O cientista político Oliver Stuenkel, professor da Fundação Getulio Vargas (FGV), vê o anúncio de Trump como “um novo capítulo no processo de ruptura com o sistema de comércio internacional construído nas últimas décadas”. “Talvez o mais dramático até agora”, completa. O especialista acredita que ainda é cedo para avaliar todos os impactos, até porque muitos países e empresas devem se movimentar para pedir exceções às tarifas ou negociar melhores condições.

Implicações geopolíticas

Stuenkel, porém, destaca que as tarifas anunciadas atingem até mesmo países pobres e com economias abaladas, como a Síria, cuja sobretaxa foi anunciada em 41%). O país do Oriente Médio vive uma guerra civil desde 2011. A medida do americano, na visão do cientista político, pode devastar ainda mais o país, enfraquecer a sua já frágil recuperação e criar um vácuo que pode ser explorado por grupos extremistas.

“Mais amplamente, aplicar tarifas elevadas a países pobres pode reduzir suas taxas de crescimento, agravar crises humanitárias e, paradoxalmente, aumentar a pressão migratória — inclusive em direção aos próprios EUA. Trata-se, portanto, não apenas de uma decisão econômica, mas com implicações geopolíticas importantes”, complementa Stuenkel.

O cientista político também destaca a falta de critérios claros e rigor técnico no anúncio americano desta noite. Ele cita como exemplo a tarifa de 37% anunciada para a Ilha da Reunião, um departamento ultramarino francês — o que, em tese, teria que ser incluído no percentual que será cobrado para importações da União Europeia.
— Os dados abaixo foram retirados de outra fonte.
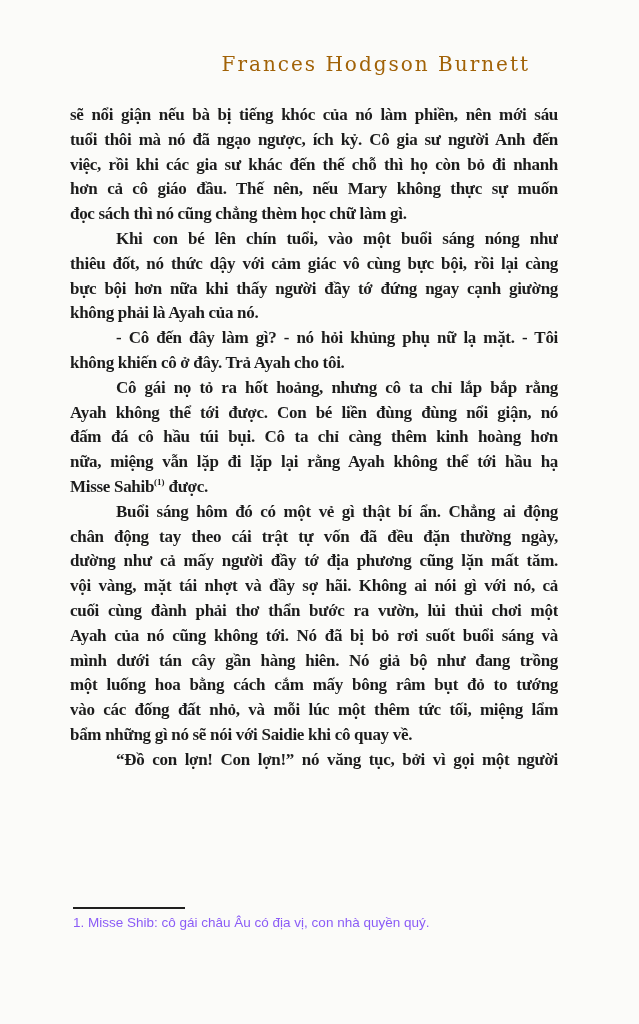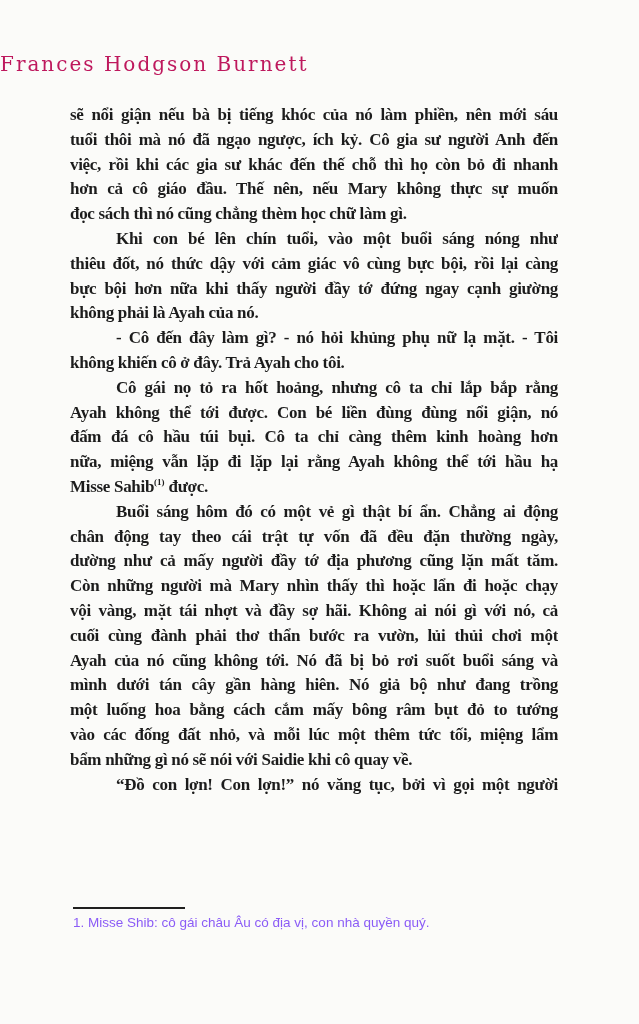"Frances Hodgson Burnett" .running-header { color: #be185d -> #a16207; text-align: left -> right }
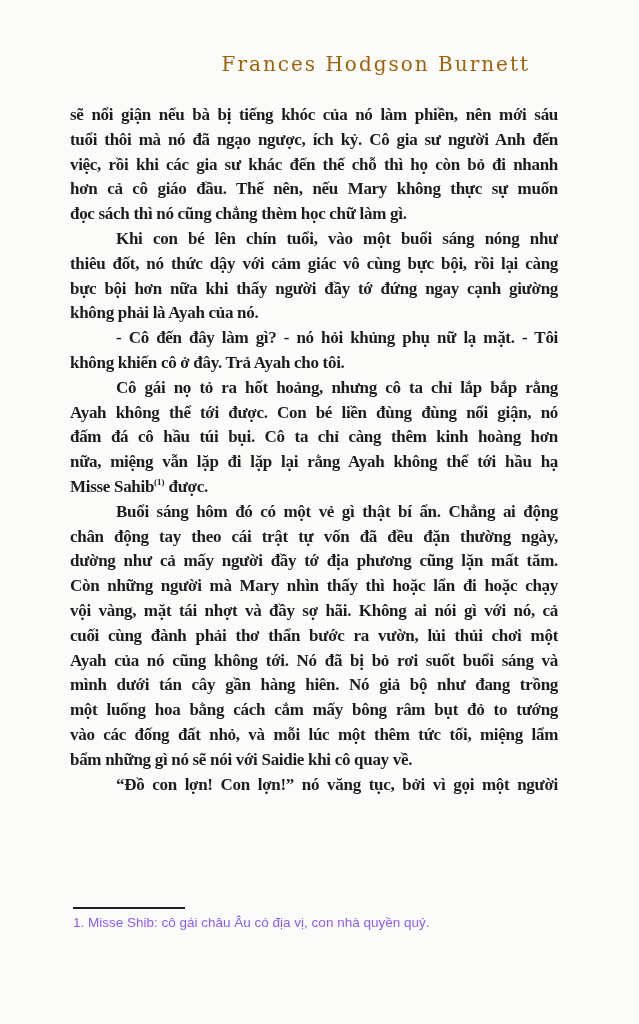"Còn những người mà Mary" div.line { html: <div>Còn những người mà Mary nhìn thấy thì hoặc lẩn đi hoặc chạy</div> -> none }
“Isso sugere que a medida foi elaborada às pressas, sem as devidas consultas técnicas”, diz Stuenkel. Ele completa: “Parte da dificuldade de resposta dos demais países decorre da falta de clareza sobre os critérios usados por Washington. Assessores de Trump têm dado justificativas distintas: alguns falam em reciprocidade, outros mencionam segurança nacional, enquanto outros citam desequilíbrios comerciais. Isso dificulta a formulação de estratégias de negociação eficazes por parte dos parceiros dos EUA”.

Trump protecionista

Para o embaixador Marcos Caramuru, conselheiro consultivo do Centro Brasileiro de Relações Internacionais (Cebri), as medidas tarifárias de Trump não seguem “espírito de liberalização mundial” e reforçam o perfil protecionista adotado neste segundo mandato no republicano à frente da Casa Branca.

O diplomata afirma ainda que o “tarifaço”, ao atingir países e não produtos ou setores específicos, fere a regra da nação mais favorecida e cria ambiente de instabilidade para as empresas.

“ Do ponto de vista das regras do comércio, é uma violação ainda maior do que as violações que ele tem feito até o momento”, diz Caramuru.

As relações comerciais sempre se pautaram pela cláusula da nação mais favorecida em primeiro lugar. Isto é, a tarifa que se aplica a um, se aplica a todos, com raras exceções. [Com o anúncio] é um turbilhão nas regras comerciais”, completa.